The model form of the individual movement of a baroque suite is the suite movement form . Their typical characteristics show z. B. Bach's minuets . A suite set is in two parts; both parts end with a repeat sign . The harmonic course is fundamental for the form: the first part of a movement in major usually leads to the dominant , the second part from the dominant back to the tonic . The way back is usually extended by the cadence to a neighboring key - for example to the tonic parallel . If the suite movement is in minor, the first part of the movement leads either into the tonic parallel or into the major quint key in minor.

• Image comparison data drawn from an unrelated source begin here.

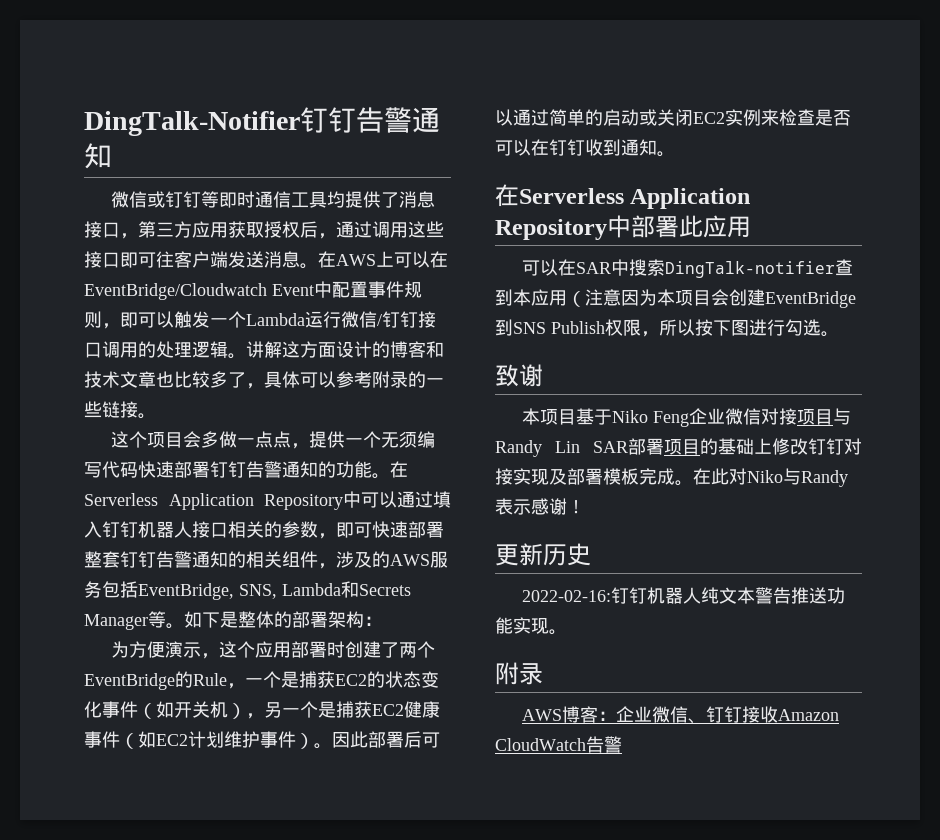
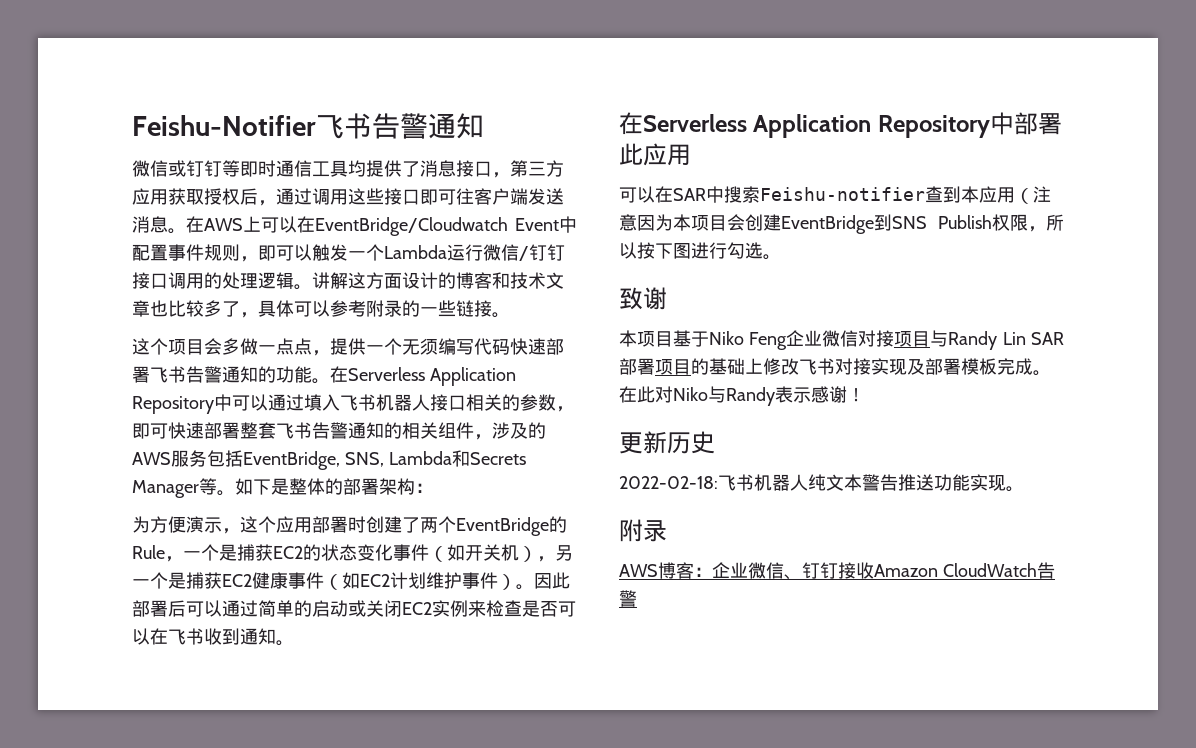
- DingTalk-Notifier钉钉告警通知
+ Feishu-Notifier飞书告警通知
- 这个项目会多做一点点，提供一个无须编写代码快速部署钉钉告警通知的功能。
+ 这个项目会多做一点点，提供一个无须编写代码快速部署飞书告警通知的功能。
- 在Serverless Application Repository中可以通过填入钉钉机器人接口相关的参数，即可快速部署整套钉钉告警通知的相关组件，涉及的AWS服务包括EventBridge, SNS, Lambda和Secrets Manager等。
+ 在Serverless Application Repository中可以通过填入飞书机器人接口相关的参数，即可快速部署整套飞书告警通知的相关组件，涉及的AWS服务包括EventBridge, SNS, Lambda和Secrets Manager等。
- 因此部署后可以通过简单的启动或关闭EC2实例来检查是否可以在钉钉收到通知。
+ 因此部署后可以通过简单的启动或关闭EC2实例来检查是否可以在飞书收到通知。
- 可以在SAR中搜索DingTalk-notifier查到本应用（注意因为本项目会创建EventBridge到SNS Publish权限，所以按下图进行勾选。
+ 可以在SAR中搜索Feishu-notifier查到本应用（注意因为本项目会创建EventBridge到SNS Publish权限，所以按下图进行勾选。
- 本项目基于Niko Feng企业微信对接项目与Randy Lin SAR部署项目的基础上修改钉钉对接实现及部署模板完成。
+ 本项目基于Niko Feng企业微信对接项目与Randy Lin SAR部署项目的基础上修改飞书对接实现及部署模板完成。
- 2022-02-16:钉钉机器人纯文本警告推送功能实现。
+ 2022-02-18:飞书机器人纯文本警告推送功能实现。

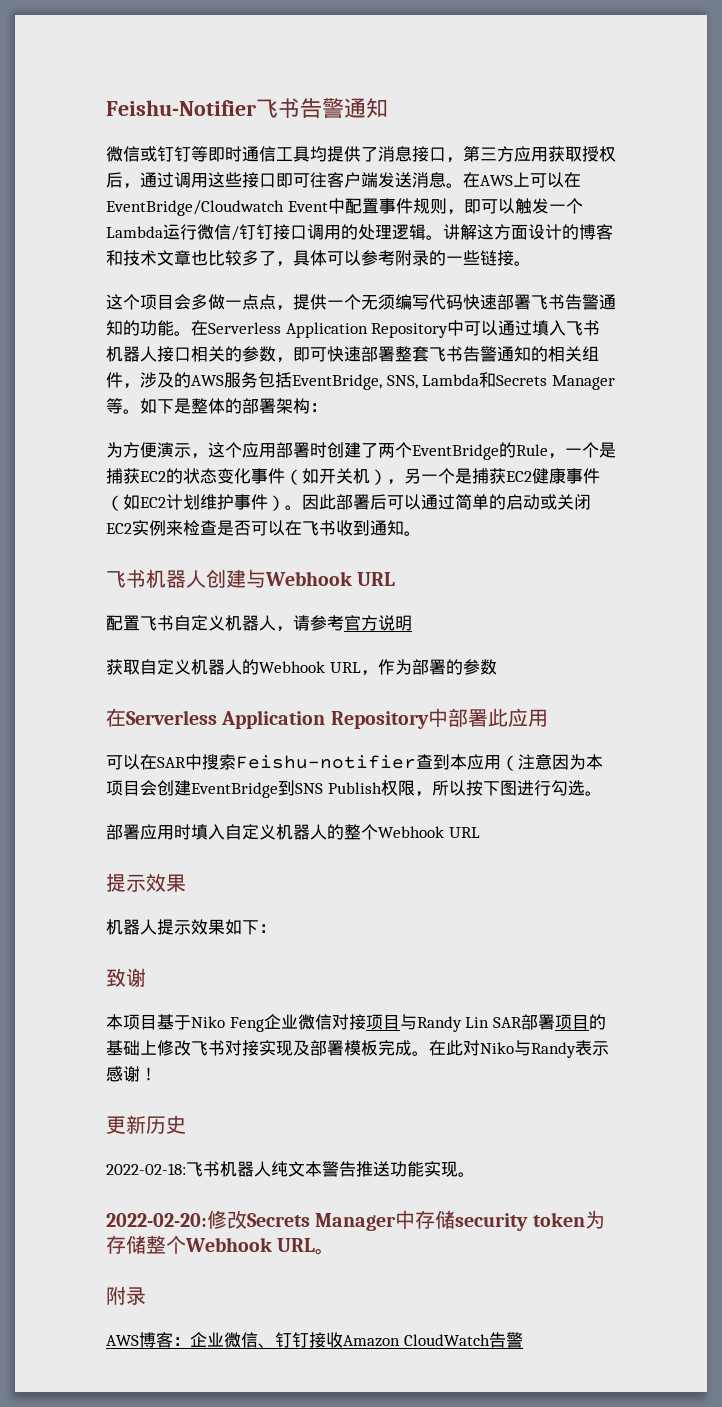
+ 飞书机器人创建与Webhook URL
+ 配置飞书自定义机器人，请参考官方说明
+ 获取自定义机器人的Webhook URL，作为部署的参数
+ 部署应用时填入自定义机器人的整个Webhook URL
+ 提示效果
+ 机器人提示效果如下：
+ 2022-02-20:修改Secrets Manager中存储security token为存储整个Webhook URL。

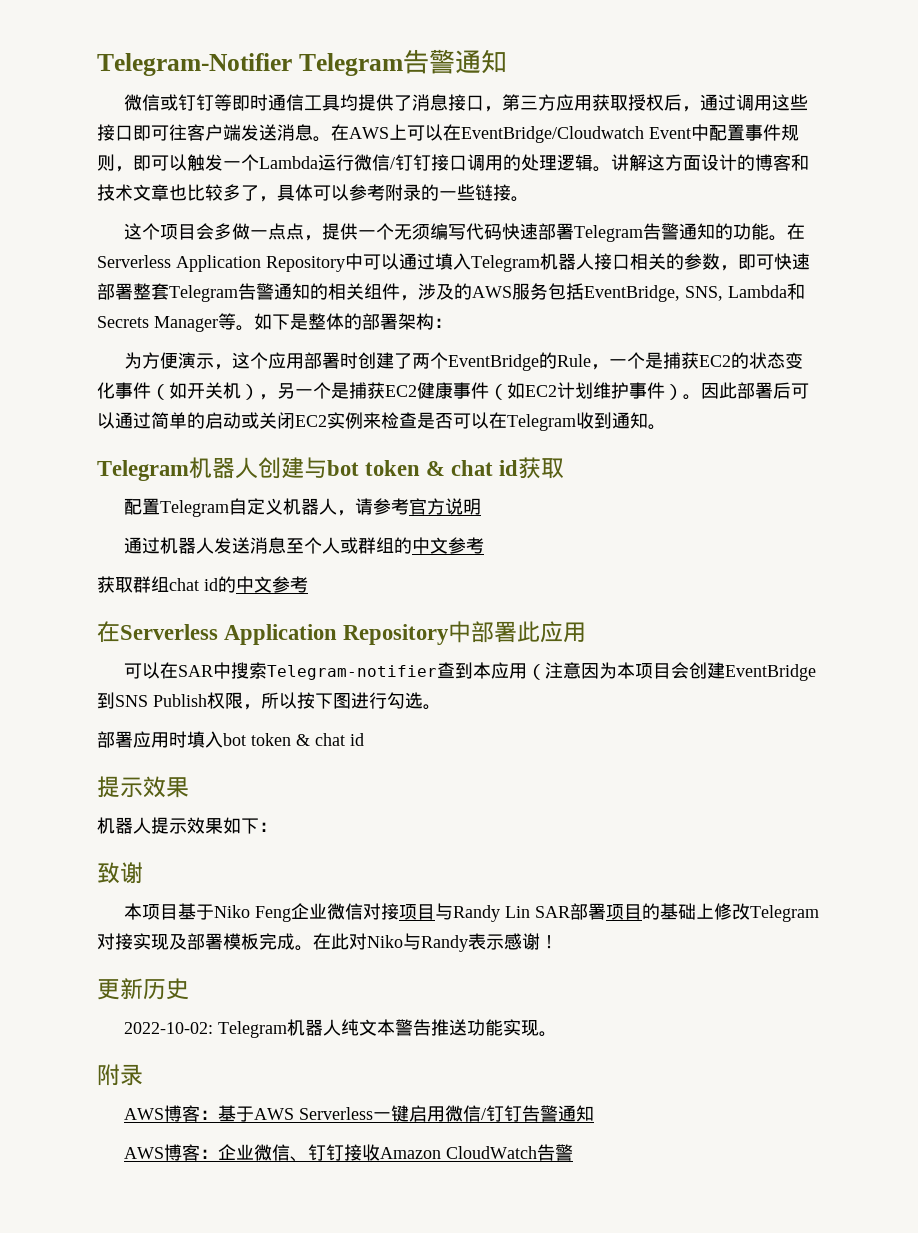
- Feishu-Notifier飞书告警通知
+ Telegram-Notifier Telegram告警通知
- 这个项目会多做一点点，提供一个无须编写代码快速部署飞书告警通知的功能。
+ 这个项目会多做一点点，提供一个无须编写代码快速部署Telegram告警通知的功能。
- 在Serverless Application Repository中可以通过填入飞书机器人接口相关的参数，即可快速部署整套飞书告警通知的相关组件，涉及的AWS服务包括EventBridge, SNS, Lambda和Secrets Manager等。
+ 在Serverless Application Repository中可以通过填入Telegram机器人接口相关的参数，即可快速部署整套Telegram告警通知的相关组件，涉及的AWS服务包括EventBridge, SNS, Lambda和Secrets Manager等。
- 因此部署后可以通过简单的启动或关闭EC2实例来检查是否可以在飞书收到通知。
+ 因此部署后可以通过简单的启动或关闭EC2实例来检查是否可以在Telegram收到通知。
- 飞书机器人创建与Webhook URL
- 配置飞书自定义机器人，请参考官方说明
+ Telegram机器人创建与bot token & chat id获取
+ 配置Telegram自定义机器人，请参考官方说明
- 获取自定义机器人的Webhook URL，作为部署的参数
+ 通过机器人发送消息至个人或群组的中文参考
+ 获取群组chat id的中文参考
- 可以在SAR中搜索Feishu-notifier查到本应用（注意因为本项目会创建EventBridge到SNS Publish权限，所以按下图进行勾选。
+ 可以在SAR中搜索Telegram-notifier查到本应用（注意因为本项目会创建EventBridge到SNS Publish权限，所以按下图进行勾选。
- 部署应用时填入自定义机器人的整个Webhook URL
+ 部署应用时填入bot token & chat id
- 本项目基于Niko Feng企业微信对接项目与Randy Lin SAR部署项目的基础上修改飞书对接实现及部署模板完成。
+ 本项目基于Niko Feng企业微信对接项目与Randy Lin SAR部署项目的基础上修改Telegram对接实现及部署模板完成。
- 2022-02-18:飞书机器人纯文本警告推送功能实现。
- 2022-02-20:修改Secrets Manager中存储security token为存储整个Webhook URL。
+ 2022-10-02: Telegram机器人纯文本警告推送功能实现。
  附录
+ AWS博客：基于AWS Serverless一键启用微信/钉钉告警通知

Some dances appear in a superordinate symmetrical three-part structure, whereby the middle part is often in the parallel key or contains a variation or is characterized by a reduced instrumentation. The sentence names are for example:

Renaissance and early baroque

An early suite-like combination is the sequence of the dances "Pavana - Saltarello - Piva" in the fourth book by Joan Ambrosio Dalza's Intabolatura de Lauto (printed 1508 by Petrucci ). Etienne du Tertre first used the term “suite” in 1557 for his suyttes de bransles (suites des Branles), which, as was common at the time, consisted of pairs of dances.

Further archetypes of the suite:

The original form of the pre- and post-dance (Pavana, followed by Galliarda) has been developed into a suite by lutenists in particular. Dance pieces composed anonymously (in tabs) were often arranged according to key and put together to form parts or suites. The Basse danse “La brosse” published by Pierre Attaignant (Paris 1529 and 1530) is probably the oldest polyphonic suite or orchestral suite.

Baroque

In baroque music , the individual pieces in a suite are usually real or stylized dances and are usually in the same key . In addition to the common key, the connection is sometimes also established through the substance community between the individual movements.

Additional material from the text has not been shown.